You were wondrously created by God, embrace the gifts God has given you and don’t diminish those gifts because you see something else as more desirable or important. Throughout my life I’ve wrestled with visibility, importance, and validating the absolutely unique calling with which God has called me. Embracing my “wiring” as a spiritual engineer is key to my contentment. My greatest joy is creating tools and structures that serve the Body of Christ. I recognize it as the gift of a prophet, to hear and see the heartbeat of God and to know how to accomplish it.
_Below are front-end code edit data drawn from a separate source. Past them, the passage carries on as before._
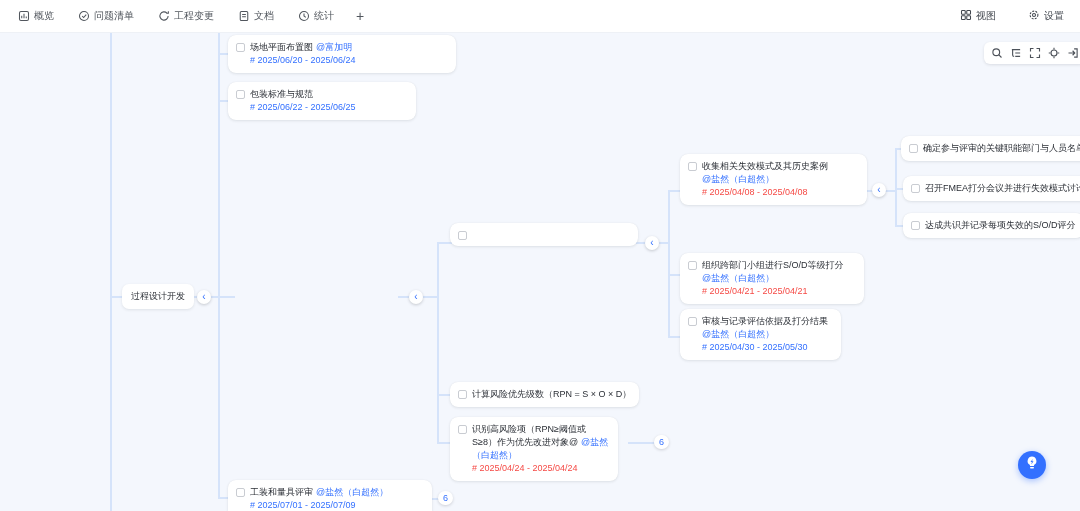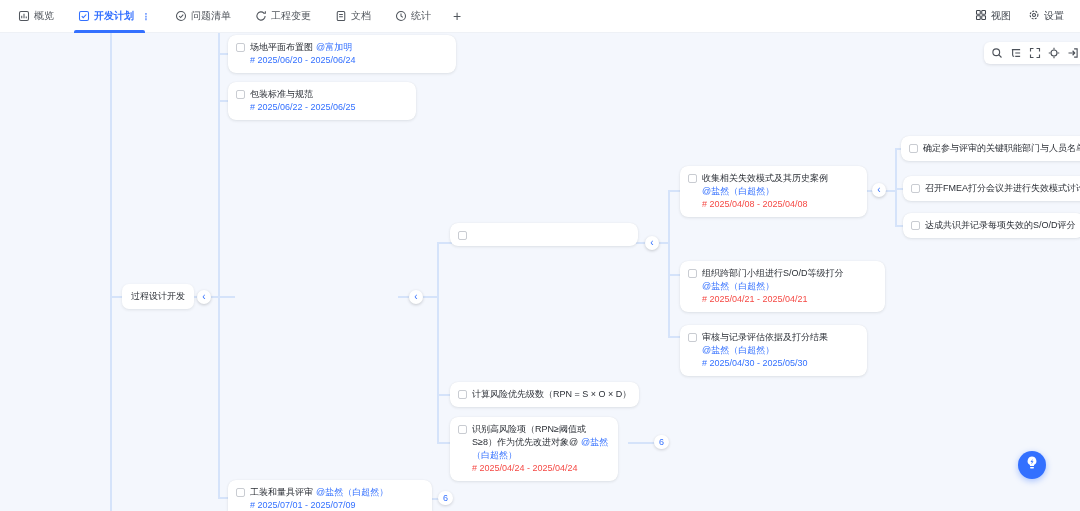--- a/index.html
+++ b/index.html
@@ -15,21 +15,21 @@
   body{font-family:"Liberation Sans","DejaVu Sans",sans-serif;background:#fff;position:relative;}
 
   
   .tabbar{position:absolute;top:0;left:0;right:0;height:33px;background:#fff;display:flex;align-items:center;padding:0 16px 0 10px;border-bottom:1px solid #eef1f6;}
   .tab{display:flex;align-items:center;gap:4px;height:33px;padding:0 8px;margin-right:8px;font-size:10px;color:var(--gray);cursor:pointer;position:relative;white-space:nowrap;}
   .tab svg{display:block;}
   .tab.active{color:var(--accent);font-weight:bold;}
   .tab.active::after{content:"";position:absolute;left:4px;right:14px;bottom:0;height:3px;background:var(--accent);border-radius:2px 2px 0 0;}
   .more-dots{color:var(--accent);opacity:.65;font-size:10px;margin-left:3px;letter-spacing:0;}
   .tab-add{font-size:14px;color:var(--gray);padding:0 6px;cursor:pointer;}
-  .tabbar-right{margin-left:auto;display:flex;align-items:center;gap:17px;}
+  .tabbar-right{margin-left:auto;display:flex;align-items:center;gap:32px;}
   .tb-action{display:flex;align-items:center;gap:4px;font-size:10px;color:#41464e;cursor:pointer;}
 
   
   .canvas{position:absolute;top:33px;left:0;right:0;bottom:0;background:var(--canvas);overflow:hidden;}
   .lv{position:absolute;width:2px;background:var(--conn);z-index:1;}
   .lh{position:absolute;height:2px;background:var(--conn);z-index:1;}
 
   .node{position:absolute;background:#fff;border-radius:8px;padding:6px 8px;box-shadow:0 1px 3px rgba(31,35,41,.10),0 0 1px rgba(31,35,41,.08);font-size:9px;line-height:13px;color:var(--txt);display:flex;gap:5px;z-index:2;cursor:pointer;}
   .node.nowrap{white-space:nowrap;}
   .checkbox{flex:none;width:9px;height:9px;margin-top:2px;border:1px solid #c9ccd2;border-radius:2px;background:#fff;cursor:pointer;}
@@ -54,30 +54,20 @@
 
 <div class="tabbar">
   <div class="tab">
     <span>
         <svg width="12" height="12" viewBox="0 0 16 16" fill="none" stroke="currentColor" stroke-width="1.4">
           <rect x="2" y="2" width="12" height="12" rx="2"></rect>
           <path d="M5 11V7.5M8 11V5M11 11V8.5"></path>
         </svg>
       </span>
     <span>概览</span>
-  </div>
-  <div class="tab active">
-    <span>
-        <svg width="12" height="12" viewBox="0 0 16 16" fill="none" stroke="currentColor" stroke-width="1.4">
-          <rect x="2" y="2" width="12" height="12" rx="2"></rect>
-          <path d="M5 8.2l2 2 4-4.2"></path>
-        </svg>
-      </span>
-    <span>开发计划</span>
-    <span class="more-dots">⋮</span>
   </div>
   <div class="tab">
     <span>
         <svg width="12" height="12" viewBox="0 0 16 16" fill="none" stroke="currentColor" stroke-width="1.4">
           <circle cx="8" cy="8" r="6"></circle>
           <path d="M5.5 8l2 2 3.5-3.8"></path>
         </svg>
       </span>
     <span>问题清单</span>
   </div>
@@ -210,39 +200,39 @@
   </div>
 
   <div class="node" style="left:450px;top:384px;width:168px">
     <span class="checkbox"></span>
     <div class="content">
       <span>识别高风险项（RPN≥阈值或S≥8）作为优先改进对象@</span><span class="mention">@盐然（白超然）</span>
       <div class="date-red"># 2025/04/24 - 2025/04/24</div>
     </div>
   </div>
 
-  <div class="node" style="left:680px;top:133px;width:187px">
+  <div class="node" style="left:680px;top:121px;width:187px">
     <span class="checkbox"></span>
     <div class="content">
       <span>收集相关失效模式及其历史案例</span>
       <div class="mention" style="margin-left:0">@盐然（白超然）</div>
       <div class="date-red"># 2025/04/08 - 2025/04/08</div>
     </div>
   </div>
 
-  <div class="node" style="left:680px;top:228px;width:205px">
+  <div class="node" style="left:680px;top:220px;width:184px">
     <span class="checkbox"></span>
     <div class="content">
       <span>组织跨部门小组进行S/O/D等级打分</span>
       <div class="mention" style="margin-left:0">@盐然（白超然）</div>
       <div class="date-red"># 2025/04/21 - 2025/04/21</div>
     </div>
   </div>
 
-  <div class="node" style="left:680px;top:292px;width:187px">
+  <div class="node" style="left:680px;top:276px;width:161px">
     <span class="checkbox"></span>
     <div class="content">
       <span>审核与记录评估依据及打分结果</span>
       <div class="mention" style="margin-left:0">@盐然（白超然）</div>
       <div class="date-blue"># 2025/04/30 - 2025/05/30</div>
     </div>
   </div>
 
   <div class="node nowrap" style="left:901px;top:103px">
     <span class="checkbox"></span>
I get joy from building “bridges” and watching people use the bridge to get from one side to the other. Entire economies are changed by bridges. Where people live, where they worship, where they do business, all of this is shaped by bridges. Small businesses sometimes exist because a bridge expands their base enough to make a go of it.
Causing transformation is about building bridges to bridge the gap between where a person is and where they are called to go. Leading, coaching, mentoring, teaching, preaching, training, and resourcing out of a prophetic unction is about designing and building bridges.
When I build a bridge (a divine functional structure) it brings great satisfaction and fulfillment to take a step back and love that it is finished, that it is beautiful in its own way, that it is being used, that it is being used without people even thinking about where it came from or the skill that went into its design and construction.
The beauty of bridge building is I don’t have to man the toll booth because that is the role of the one with the gift of pastor. I don’t have to paint it when it needs a face lift, I don’t have to direct traffic on the bridge, I don’t have to sandblast it when it starts to rust. I build the bridge and then I take a step back and admire the work and its functionality and then I move on to the next gap that must be bridged.
What will Donna and I leave behind in Africa? Bridges, I hope. What will we leave behind in Africa? Functions, processes, bridges, paths. What will we leave behind in Africa? People trained, mentored, and lifted as transformational servant leaders, equipped to lift, in turn, those they lead.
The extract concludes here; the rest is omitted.